Abstract

INTRODUCTION In 197 B.C., the Roman consul Q. Minucius Rufus celebrated an unofficial triumphal procession on the Alban Mount about thirty kilometers southeast of Rome. This triumphus in monte Albano , “unofficial” because the Senate of Rome had not voted him this honor, celebrated victories over the Ligurians and Gallic Boi. According to Livy, Minucius's triumph might not have been condoned by the Senate, but it equaled in standards, wagons, and spoils the triumph voted by the Senate that C. Cornelius celebrated that same year in the city of Rome itself. Over 150 years later, after capturing the Armenian king Artavasdes in 34 B.C., Mark Antony celebrated a sort of triumphal procession even farther afield: in Alexandria. According to Cassius Dio, this procession, replete with spoils, captives, and Antony in a triumphal chariot, made its way into Alexandria to Cleopatra herself. What did these two processions, so far apart in time and space, have in common? Both men who celebrated them envisioned them as triumphal processions – but ancient authors criticize both processions as inferior to the real triumph.

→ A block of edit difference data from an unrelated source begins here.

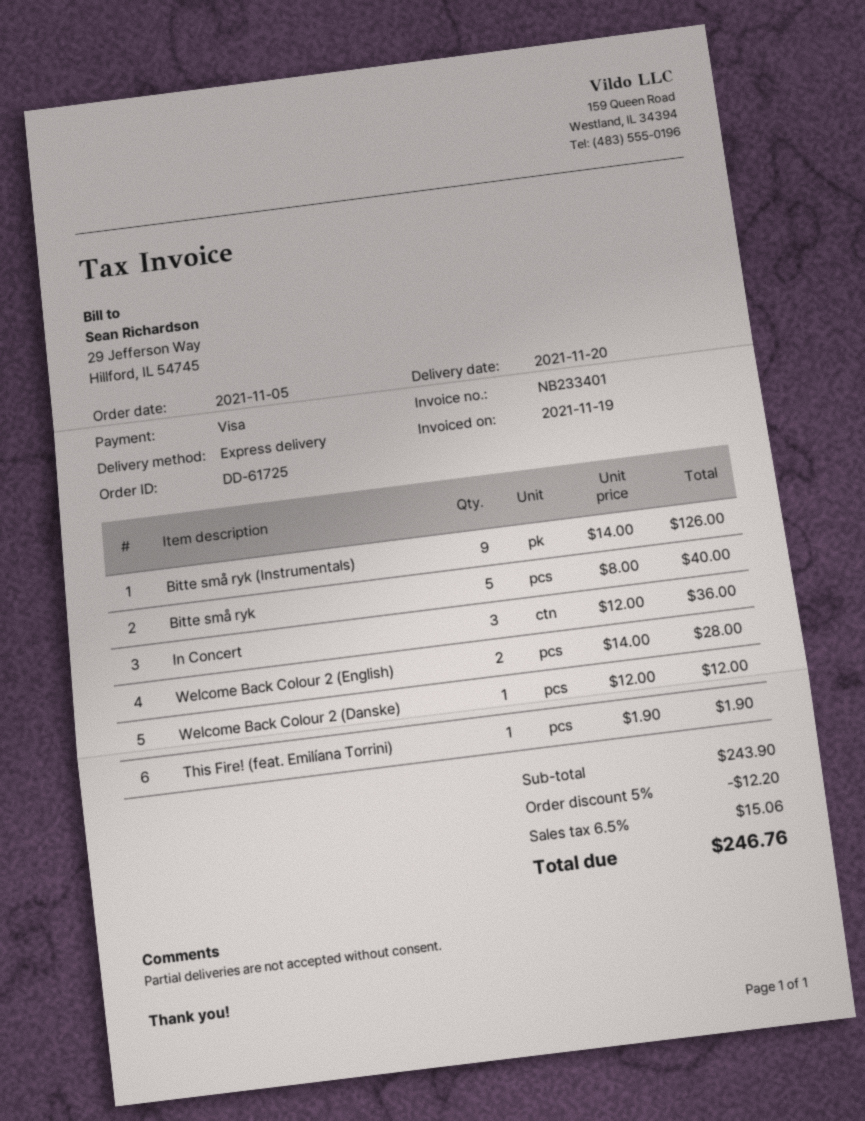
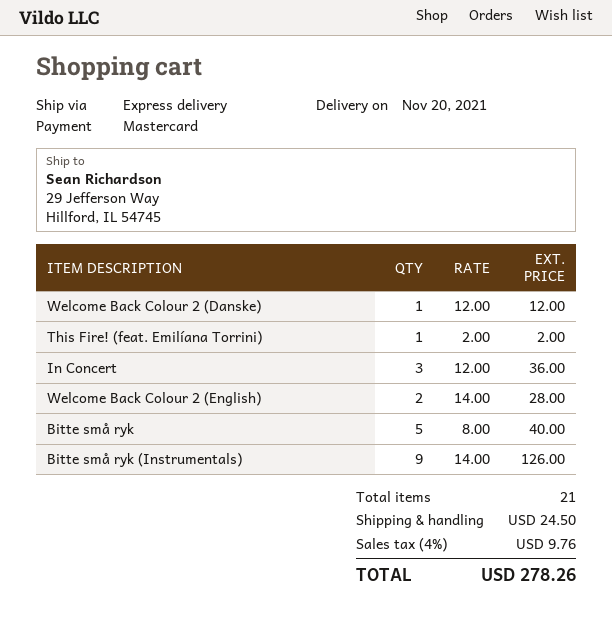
payment method: Visa -> Mastercard
This Fire! (feat. Emilíana Torrini): 1 x 1.90 = 1.90 -> 1 x 2.00 = 2.00
discount: 5% = 12.20 -> none
shipping: none -> 24.50
tax: 6.5% = 15.06 -> 4% = 9.76
total: 246.76 -> 278.26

According to Livy, “[Minucius's] triumph was of lesser note because of the place where it was held …. ” As for Antony, Plutarch writes of his Alexandrian “triumph” that “ … herein particularly did he give offense to the Romans, since he bestowed the honorable and solemn rites of his native country upon the Egyptians for Cleopatra's sake.” These triumphal processions were inferior or, in Antony's case, dishonorable even, because they had taken place outside the city of Rome. Place – the cityscape of Rome – was critical to the Roman triumph. Yet the monuments that came to shape the triumphal route in Rome often get lost in the shuffle of scholarship on the triumph, despite their centrality to understanding the triumph and its place, both literal and figurative, in ancient Rome. The triumph – an elaborate ritual celebrating Rome's military victories over foreign peoples – was one of ancient Rome's most important institutions, a ritual at once religious and political, military and spectacular. One of the absolute highest honors a Roman man could achieve, the triumph traversed the city of Rome from the early republican through the imperial periods. It was a quintessentially Roman institution, embodying fundamental aspects of Rome's evolving view of itself in terms of military might and world dominance.